Where multiple cells are found with only one mutation, the chance that none of the cells are truly of a single mutant clone is (10.5%)n, where n is the number of cells with only a single mutation. For any single cell, the ADO for the full complement of mutations present in that cell depends on the total informative SNVs (and thus the number of amplicons used for genotyping). Thus, the predicted rate at which any single cell would have ADO events in two different loci would be (0.105)2 = 0.011 (or 1.1%). The false-negative rate of 10.5% per amplicon was used to estimate the likelihood of the presence or absence of small clones.

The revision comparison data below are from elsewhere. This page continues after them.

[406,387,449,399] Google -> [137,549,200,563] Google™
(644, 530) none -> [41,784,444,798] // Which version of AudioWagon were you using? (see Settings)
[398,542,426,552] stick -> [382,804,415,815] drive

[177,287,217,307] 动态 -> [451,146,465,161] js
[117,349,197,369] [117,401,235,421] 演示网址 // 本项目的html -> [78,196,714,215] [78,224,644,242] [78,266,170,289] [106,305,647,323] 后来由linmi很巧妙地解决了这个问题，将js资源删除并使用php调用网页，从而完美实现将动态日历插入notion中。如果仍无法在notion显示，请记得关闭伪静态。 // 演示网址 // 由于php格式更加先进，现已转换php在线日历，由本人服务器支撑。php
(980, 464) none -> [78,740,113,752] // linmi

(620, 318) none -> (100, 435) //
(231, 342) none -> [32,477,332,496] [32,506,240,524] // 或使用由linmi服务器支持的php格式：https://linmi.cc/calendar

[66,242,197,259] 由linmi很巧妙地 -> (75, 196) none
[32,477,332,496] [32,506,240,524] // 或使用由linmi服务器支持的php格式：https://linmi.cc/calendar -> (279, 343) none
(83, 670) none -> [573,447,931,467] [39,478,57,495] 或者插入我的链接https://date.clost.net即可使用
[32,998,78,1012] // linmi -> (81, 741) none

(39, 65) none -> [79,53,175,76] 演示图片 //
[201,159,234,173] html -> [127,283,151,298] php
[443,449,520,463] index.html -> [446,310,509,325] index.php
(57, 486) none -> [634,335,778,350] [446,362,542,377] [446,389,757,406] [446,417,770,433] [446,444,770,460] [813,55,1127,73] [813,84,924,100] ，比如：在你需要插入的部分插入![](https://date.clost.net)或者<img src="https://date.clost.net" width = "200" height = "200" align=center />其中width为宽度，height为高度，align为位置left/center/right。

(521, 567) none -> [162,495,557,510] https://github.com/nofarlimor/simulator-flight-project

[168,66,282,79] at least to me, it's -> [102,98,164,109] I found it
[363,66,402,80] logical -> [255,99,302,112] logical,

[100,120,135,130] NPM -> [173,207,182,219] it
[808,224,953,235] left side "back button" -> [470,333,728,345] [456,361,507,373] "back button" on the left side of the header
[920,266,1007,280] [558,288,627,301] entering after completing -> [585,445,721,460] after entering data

Determination of clonal structures
Each single cell was assessed for detection or nondetection of mutations relevant to that patient sample. To be included for analysis, each cell had ≥100× coverage of all relevant amplicons. We assigned the most likely sequence of acquisition of mutations based on the genotype identified in cells. For example, where mutations A–E were identified in a sample, discrete cells with genotypes A, AB, ABC, ABD, ABCD, and AE may be called. In most cases, the sequence of acquisition, e.g., A→AB, is clear. However, the sequence of acquisition of mutations during the transition, for example, from AB to ABCD may not be clear because of ADO, i.e., the sequence of acquisition may be AB→ABC→ABCD or AB→ABD→ABCD. In such cases, intermediate genotypes represented by the most cells will be more likely to be true. In all cases, models of clonal structures, which require the least number of discrete mutational steps required, will be represented (Potter et al., 2013), although we accept that alternative structures, including ones where the same mutation is acquired twice, are possible.
Analysis of raw RNA-seq data
Duplicates were removed, and reads were filtered for uniquely mapping reads (MAPQ >3) using SAMtools (version 0.1.19; Li et al., 2009). Data analyses were performed using the R software environment for statistical computing (version 3.0.1). Gene-level read summarization was performed using the R package genomic ranges, and gene expression analysis was conducted using edgeR (McCarthy et al., 2012). For read counts and PCAs, read counts were normalized as counts per million (cpm) and log2 transformed. Sequencing data were submitted to ArrayExpress (accession no. E-MTAB-2672).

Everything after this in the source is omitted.